**Your objective:**
Exactly as written, output the lines below starting from the first and ending with the line that contains "shipping: 21.95 -> 0.00"; omit pictures.

Before-and-after change records:
--------
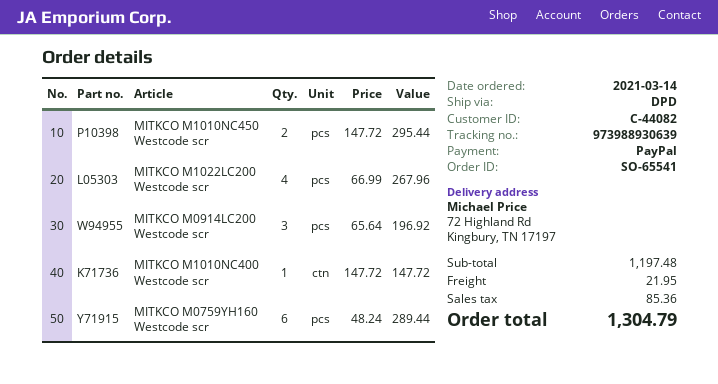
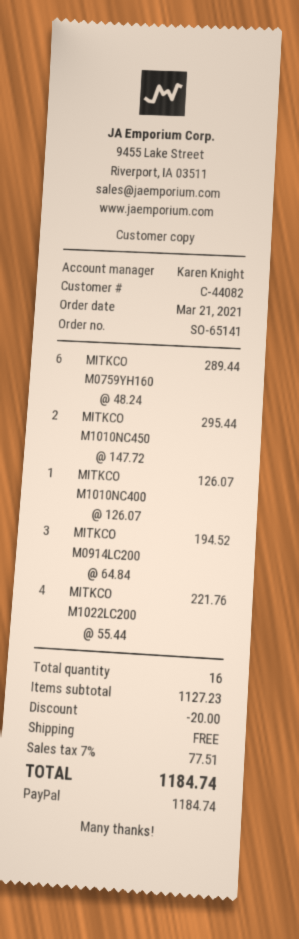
order number: SO-65541 -> SO-65141
order date: 2021-03-14 -> 2021-03-21
MITKCO M1022LC200 Westcode scr: 4 x 66.99 = 267.96 -> 4 x 55.44 = 221.76
MITKCO M0914LC200 Westcode scr: 3 x 65.64 = 196.92 -> 3 x 64.84 = 194.52
MITKCO M1010NC400 Westcode scr: 1 x 147.72 = 147.72 -> 1 x 126.07 = 126.07
subtotal: 1197.48 -> 1127.23
discount: none -> 20.00
shipping: 21.95 -> 0.00
tax: 85.36 -> 77.51
total: 1304.79 -> 1184.74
--------
**Written answer:**
order number: SO-65541 -> SO-65141
order date: 2021-03-14 -> 2021-03-21
MITKCO M1022LC200 Westcode scr: 4 x 66.99 = 267.96 -> 4 x 55.44 = 221.76
MITKCO M0914LC200 Westcode scr: 3 x 65.64 = 196.92 -> 3 x 64.84 = 194.52
MITKCO M1010NC400 Westcode scr: 1 x 147.72 = 147.72 -> 1 x 126.07 = 126.07
subtotal: 1197.48 -> 1127.23
discount: none -> 20.00
shipping: 21.95 -> 0.00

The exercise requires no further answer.